→ **Exercise aim**: The answer should hold exactly the lines of the entries below from the one containing "[963,535,1023,551] 해소할수 ->" through the last line, both included.
** Data for the task follows **
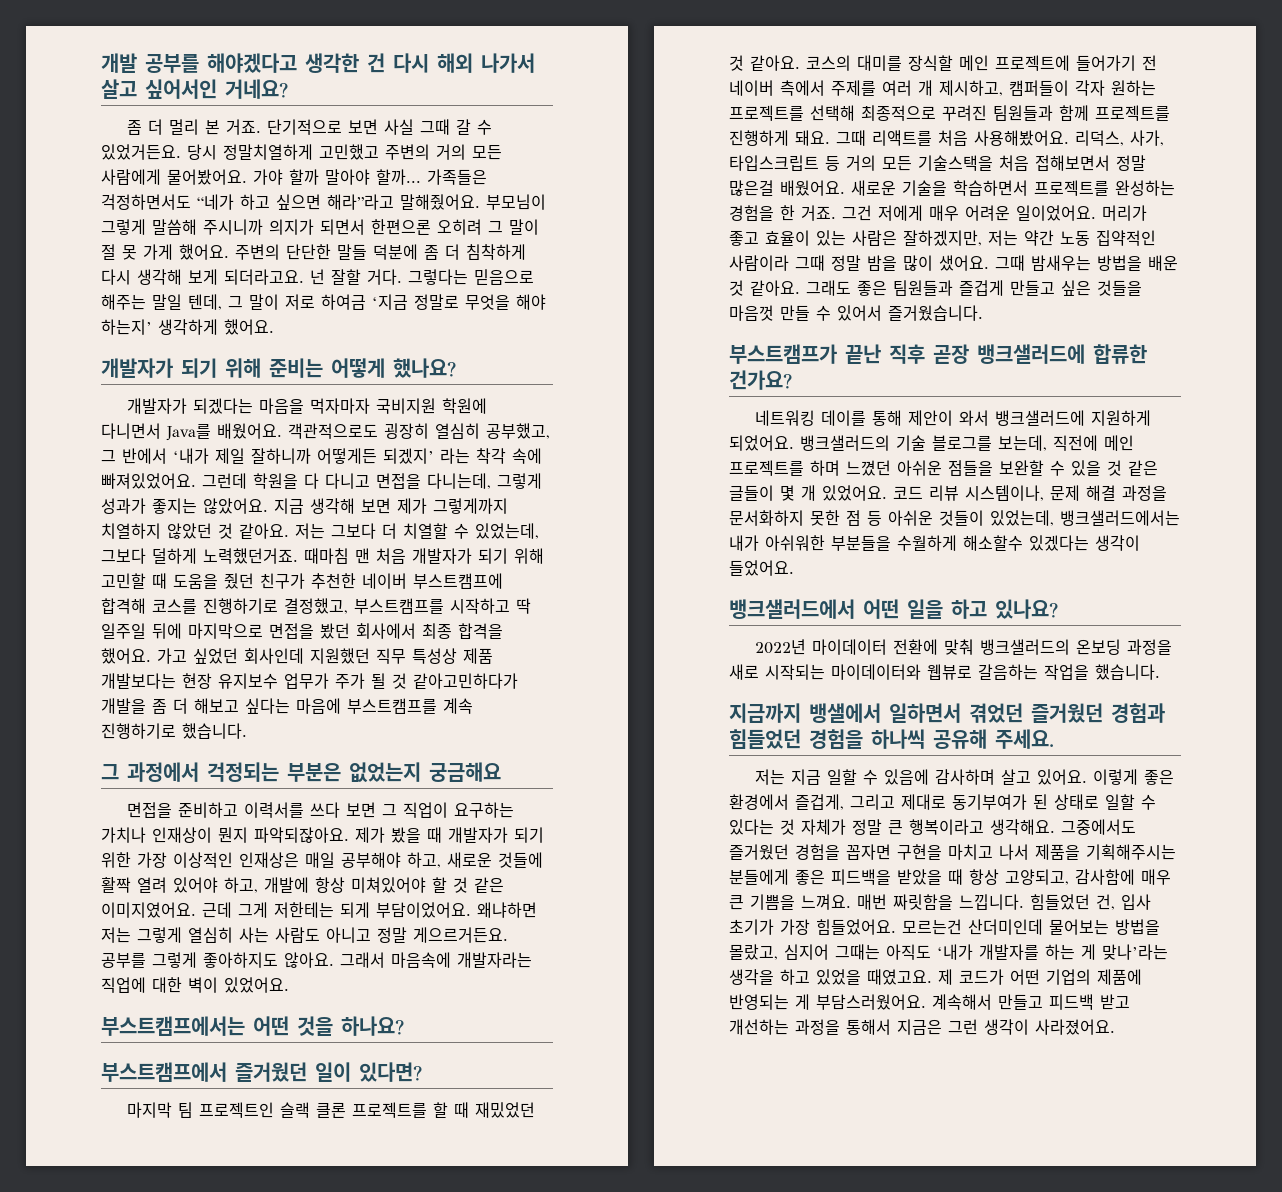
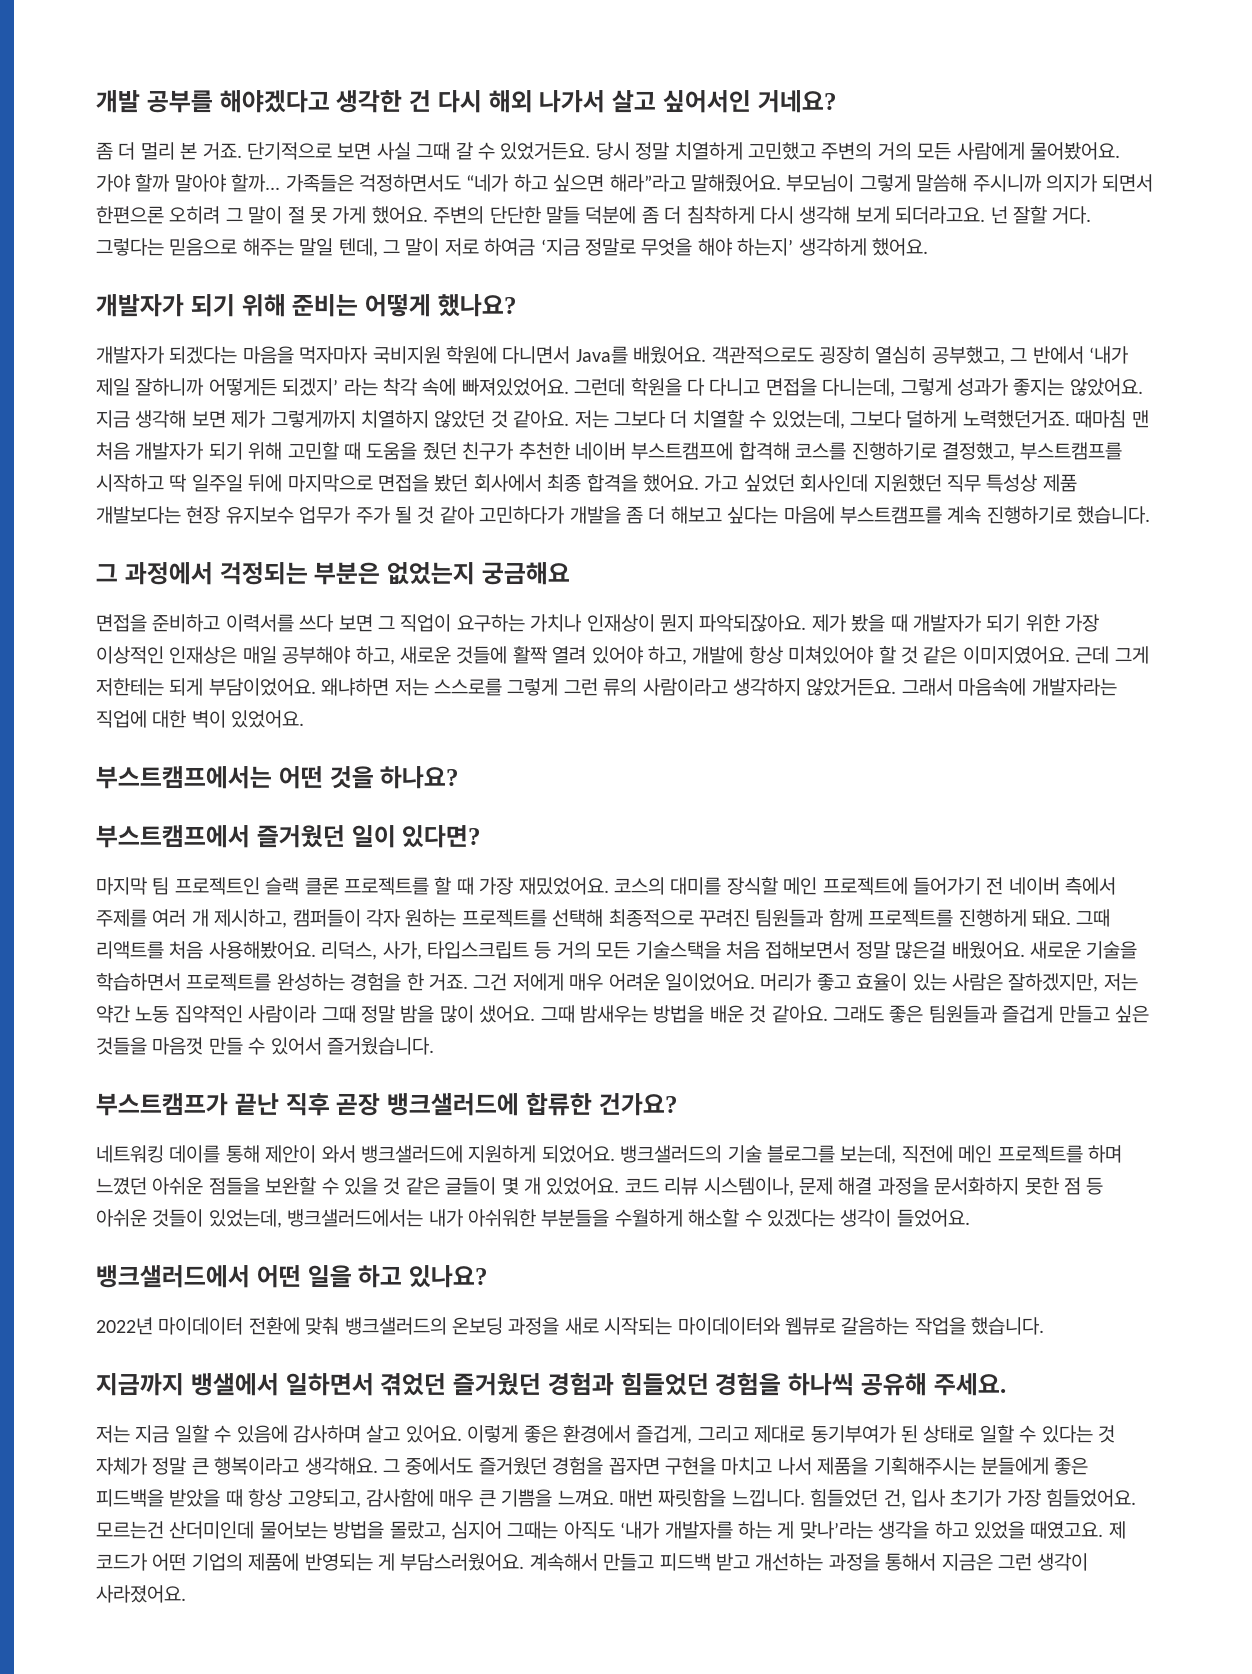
[223,144,313,160] 정말치열하게 -> [635,142,743,160] 정말 치열하게
[413,673,518,689] 같아고민하다가 -> [439,506,565,524] 같아 고민하다가
[137,927,508,943] [101,952,334,968] 그렇게 열심히 사는 사람도 아니고 정말 게으르거든요. 공부를 그렇게 좋아하지도 않아요. -> [434,678,897,696] 스스로를 그렇게 그런 류의 사람이라고 생각하지 않았거든요.
[475,1102,536,1118] [729,55,800,71] 재밌었던 것 같아요. -> [479,877,609,895] 가장 재밌었어요.
[963,535,1023,551] 해소할수 -> [688,1209,762,1227] 해소할 수
[1061,819,1136,835] 그중에서도 -> [383,1457,474,1475] 그 중에서도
** End of Data for the task **
→ **Solution**:
[963,535,1023,551] 해소할수 -> [688,1209,762,1227] 해소할 수
[1061,819,1136,835] 그중에서도 -> [383,1457,474,1475] 그 중에서도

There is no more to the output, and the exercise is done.